§ **GOAL OF THE EXERCISE**
Below are entries; output exactly the lines from the one with "left: 0; top: 230px;" to the one with "letter-spacing: -0.5px;", both included, and nothing else.

* * *

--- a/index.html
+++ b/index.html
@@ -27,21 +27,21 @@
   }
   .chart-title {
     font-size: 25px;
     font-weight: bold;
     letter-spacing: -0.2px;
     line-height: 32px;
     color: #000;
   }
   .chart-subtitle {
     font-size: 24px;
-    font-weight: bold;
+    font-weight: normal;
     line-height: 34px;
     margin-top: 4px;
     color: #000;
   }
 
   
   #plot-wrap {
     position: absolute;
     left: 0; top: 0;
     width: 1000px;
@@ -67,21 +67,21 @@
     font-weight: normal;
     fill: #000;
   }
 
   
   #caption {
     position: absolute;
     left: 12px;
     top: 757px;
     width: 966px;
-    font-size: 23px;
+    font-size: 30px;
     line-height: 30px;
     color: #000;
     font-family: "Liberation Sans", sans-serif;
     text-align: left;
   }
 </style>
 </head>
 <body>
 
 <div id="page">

* * *

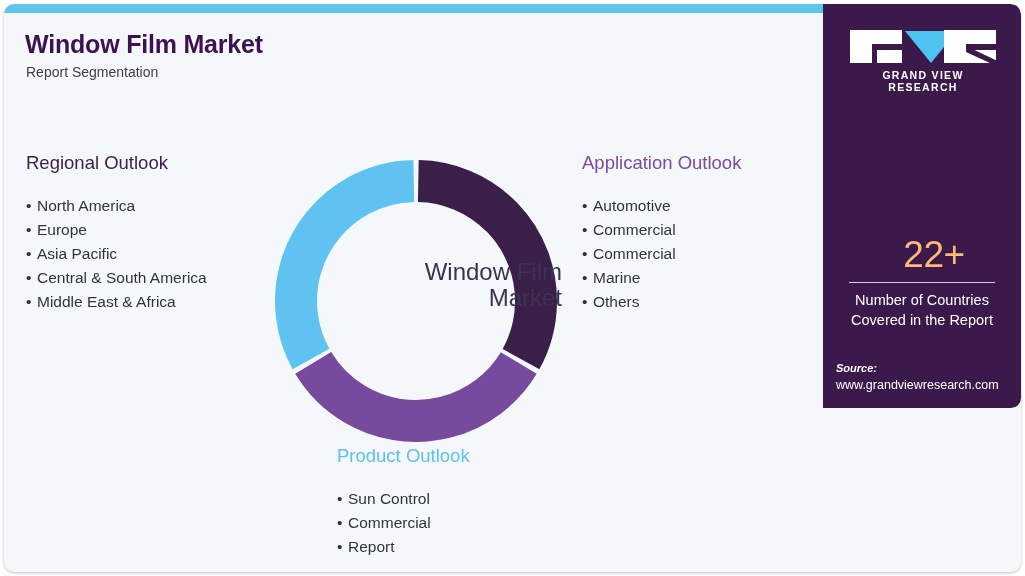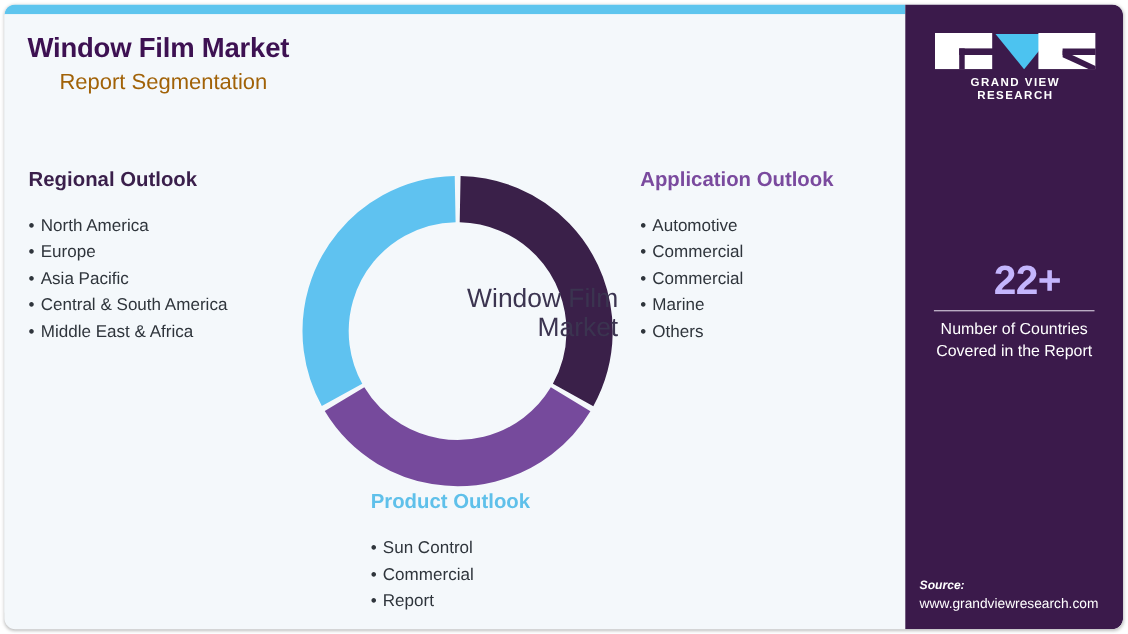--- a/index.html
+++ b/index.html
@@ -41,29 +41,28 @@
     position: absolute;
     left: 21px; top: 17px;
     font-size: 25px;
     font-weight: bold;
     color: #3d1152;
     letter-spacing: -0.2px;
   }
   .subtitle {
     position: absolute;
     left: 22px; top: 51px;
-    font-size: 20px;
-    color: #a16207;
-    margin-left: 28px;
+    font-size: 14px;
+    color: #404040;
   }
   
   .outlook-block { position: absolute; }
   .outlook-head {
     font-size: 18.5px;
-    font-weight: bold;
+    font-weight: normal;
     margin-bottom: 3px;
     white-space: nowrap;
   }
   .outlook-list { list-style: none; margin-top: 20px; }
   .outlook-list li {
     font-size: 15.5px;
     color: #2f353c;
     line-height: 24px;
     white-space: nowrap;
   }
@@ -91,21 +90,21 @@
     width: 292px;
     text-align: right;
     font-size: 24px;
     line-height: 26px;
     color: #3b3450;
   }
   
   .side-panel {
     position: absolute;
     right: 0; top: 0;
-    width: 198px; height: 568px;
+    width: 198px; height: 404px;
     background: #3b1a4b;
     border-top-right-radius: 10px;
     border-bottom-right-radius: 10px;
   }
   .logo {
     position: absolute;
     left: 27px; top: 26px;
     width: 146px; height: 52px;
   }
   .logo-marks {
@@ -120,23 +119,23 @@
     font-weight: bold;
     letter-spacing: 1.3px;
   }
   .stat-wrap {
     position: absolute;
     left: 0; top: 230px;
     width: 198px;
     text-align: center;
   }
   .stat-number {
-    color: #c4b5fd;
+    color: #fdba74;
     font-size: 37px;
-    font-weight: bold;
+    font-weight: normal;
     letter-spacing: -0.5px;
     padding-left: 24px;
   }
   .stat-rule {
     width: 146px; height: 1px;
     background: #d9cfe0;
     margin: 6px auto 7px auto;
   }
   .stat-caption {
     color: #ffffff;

* * *

§ **OUTPUT FOR THIS TASK**
     left: 0; top: 230px;
     width: 198px;
     text-align: center;
   }
   .stat-number {
-    color: #c4b5fd;
+    color: #fdba74;
     font-size: 37px;
-    font-weight: bold;
+    font-weight: normal;
     letter-spacing: -0.5px;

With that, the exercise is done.